The yield is also now at the highest level since Britain’s June vote to leave the European Union, and it has prompted a sell-off in other major government benchmarks.
German and U.S. equivalents rose to their highest since early June at 0.19 percent and 1.86 percent, respectively.
With the market worried that central banks are stepping back from the ultra-accommodative stance of recent years, a reduced chance of a rate cut was enough to push benchmark bonds in Europe and U.S. to their highest level since the Brexit vote in late June.
“The stronger GDP print in the UK has given further weight to speculation that the BoE will not provide further stimulus anytime soon,” said Rabobank strategist Richard McGuire.
“The market reaction to strong data prints has become more dramatic in the wake of speculation that central banks’ modus operandi is changing and they are more focused on the negative effects of unconventional stimulus measures than the benefits,” he said.
British gross domestic product expanded by 0.5 percent in the July-September period, less rapid than the unusually strong growth of 0.7 percent seen in the second quarter but comfortably above a median forecast of 0.3 percent in a Reuters poll of economists.
“There’s been a general build-up of inflation expectations, so I think this data adds to that and has just given yields that extra push,” said Investec economist Victoria Clarke.
French and U.S. GDP data due out on Friday could give further impetus to inflation expectations.
A key main gauge of long-term inflation expectations, the five-year five-year breakeven forward, hit 1.4813 percent on Thursday, its highest level since May.
Concerns over reduced stimulus have increased in recent times, ever since the Bank of Japan on Sept. 21 changed its focus from money printing to targeted government bond yields .

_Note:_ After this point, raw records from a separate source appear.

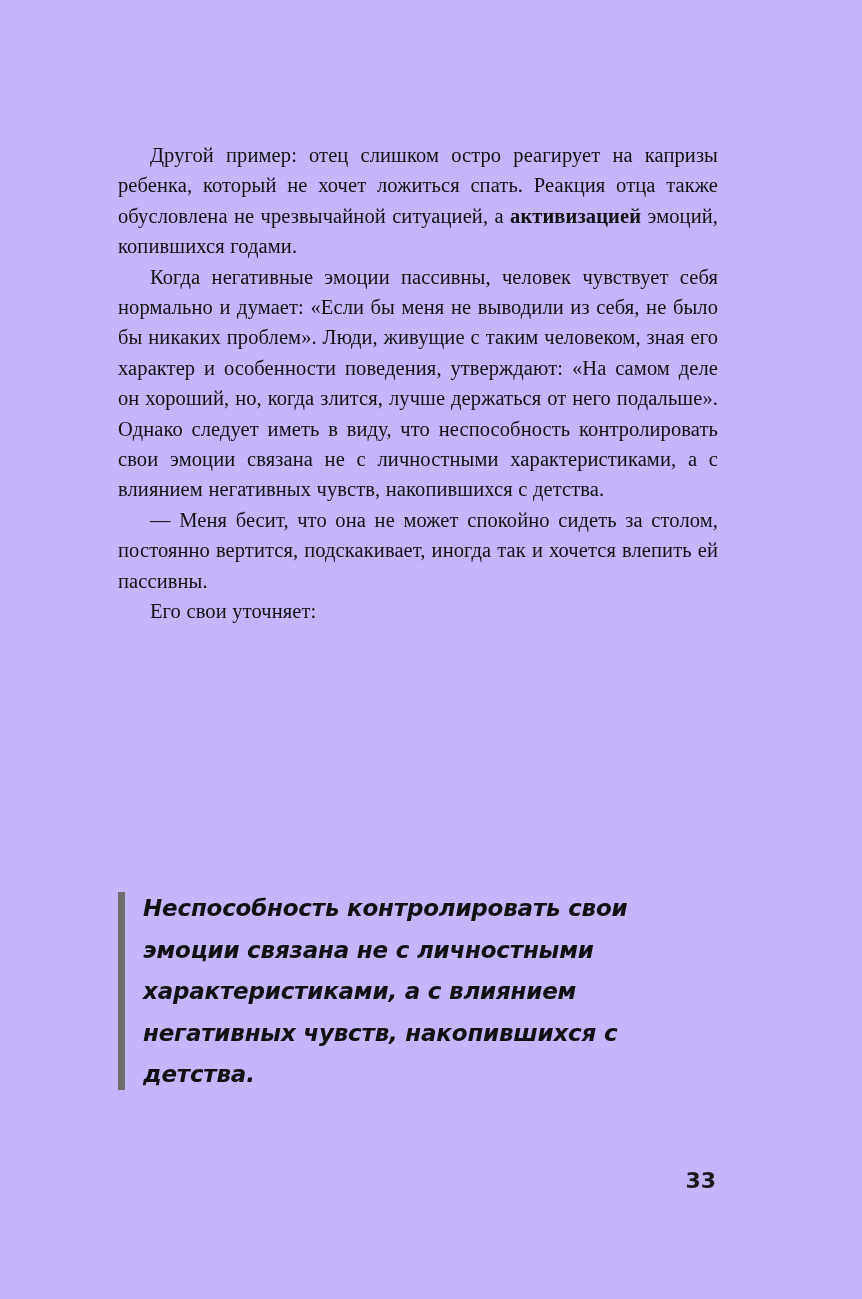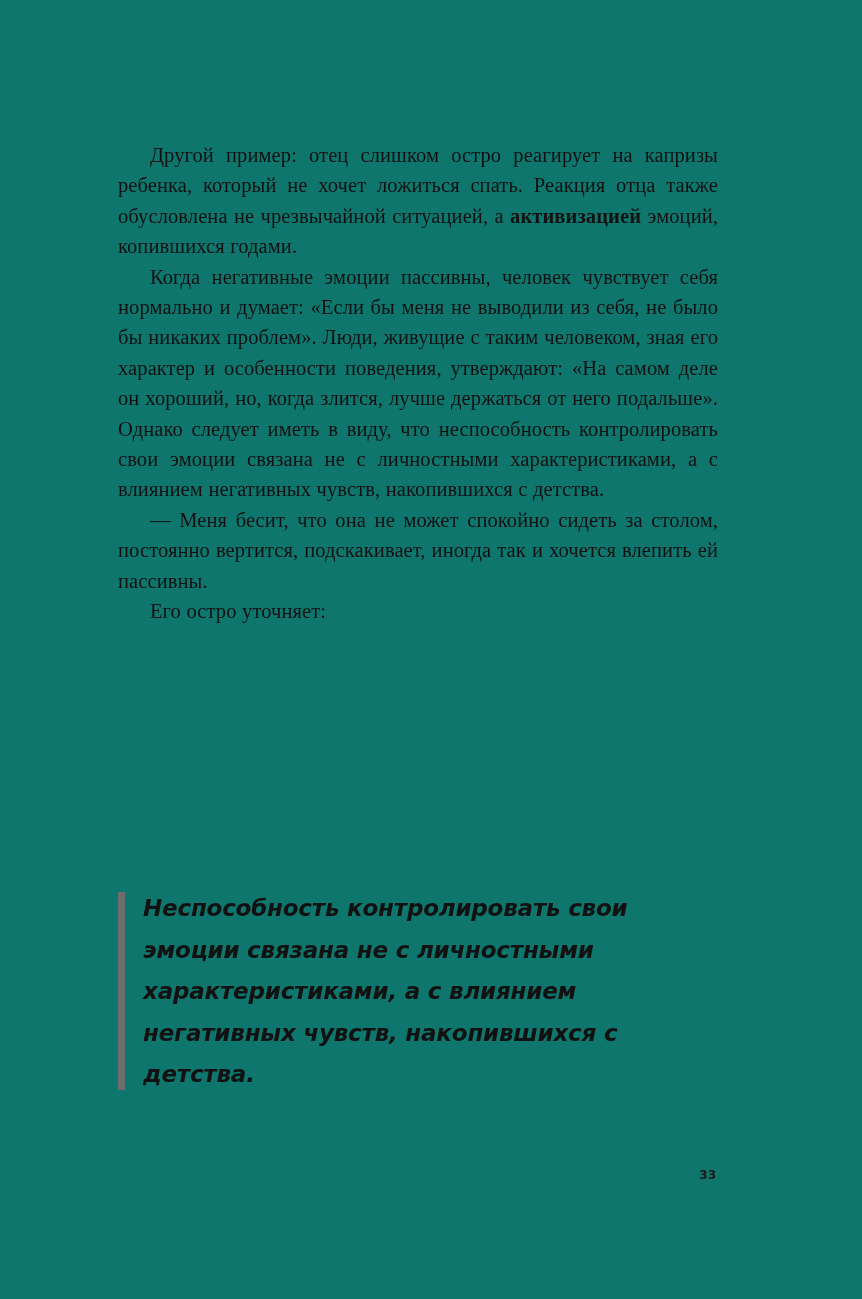"Другой пример: отец слишком остро" .page { background: #0f766e -> #c4b5fd }
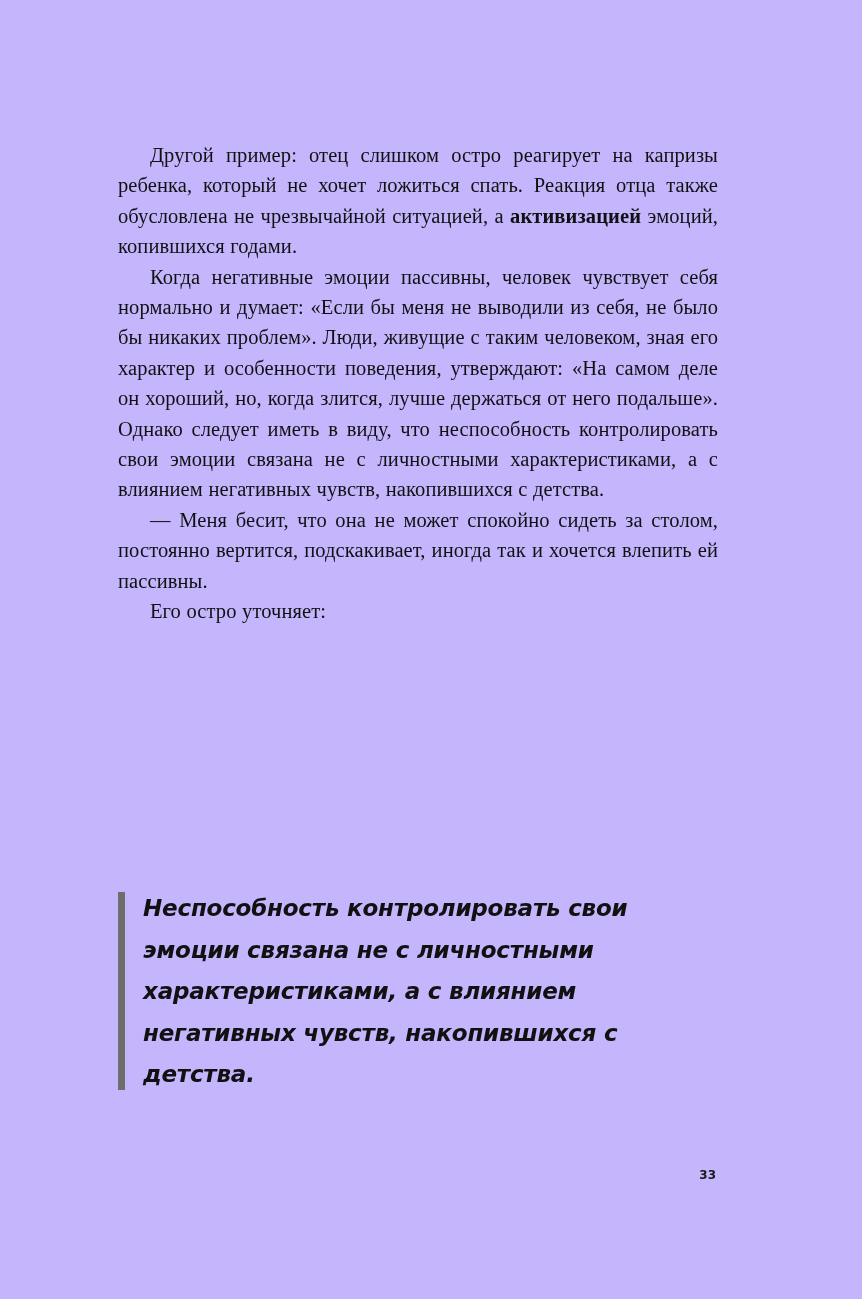"Его остро уточняет:" p.body-par { text: остро -> свои }
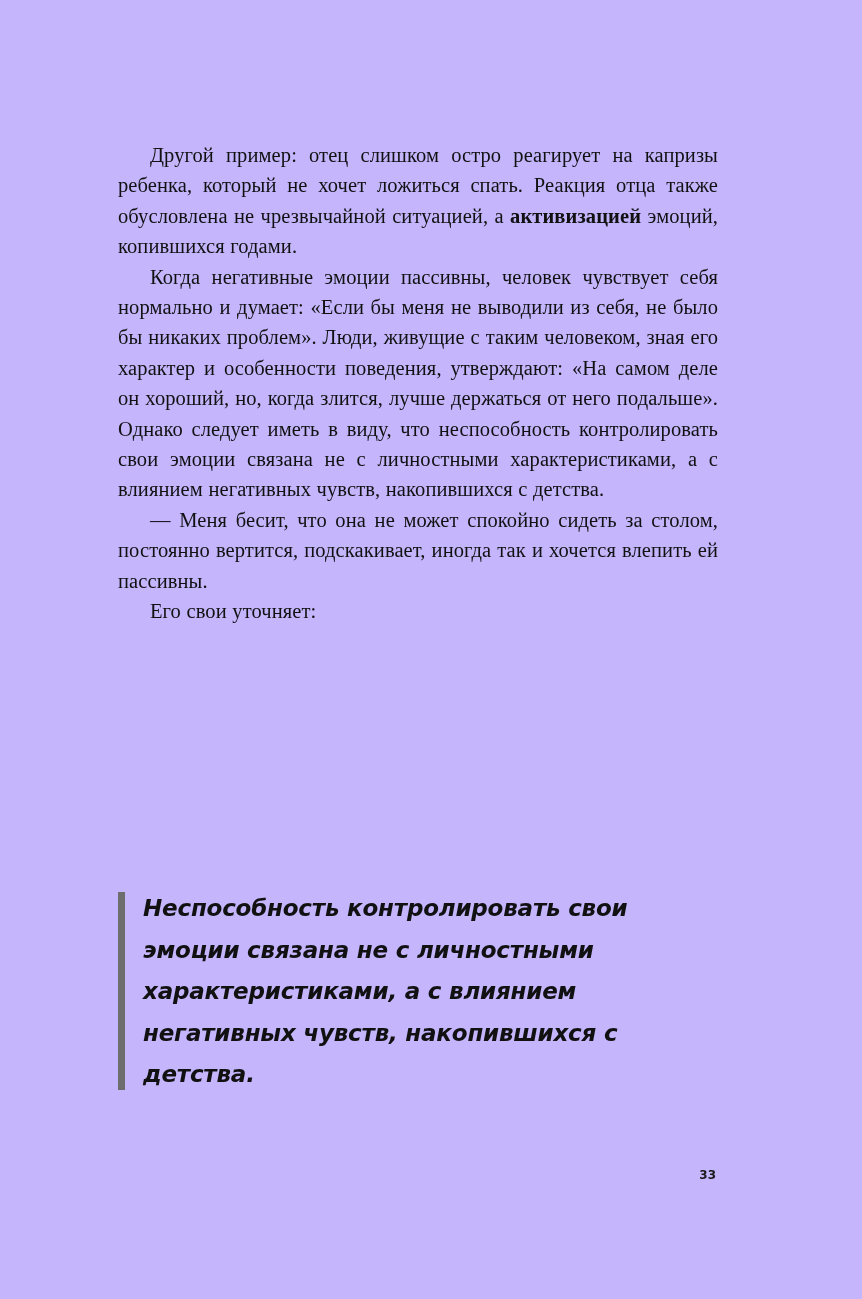"33" .page-number { font-size: 12px -> 22px }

Rumours that the European Central Bank may reduce the scale of its asset-purchase programme exacerbated the concerns, and 10-year German Bund yields, the region’s benchmark, are now 34 basis points higher than the September trough of minus 0.16 percent.
Spain’s borrowing costs struck a three-month high on Thursday before a vote on acting Prime Minister Mariano Rajoy’s bid to form a minority government and end 10 months of political deadlock.
Rajoy is expected to win the vote in two rounds, and analysts said some investors had already decided to sell Spanish bonds, which they say are pricing in a high chance of success.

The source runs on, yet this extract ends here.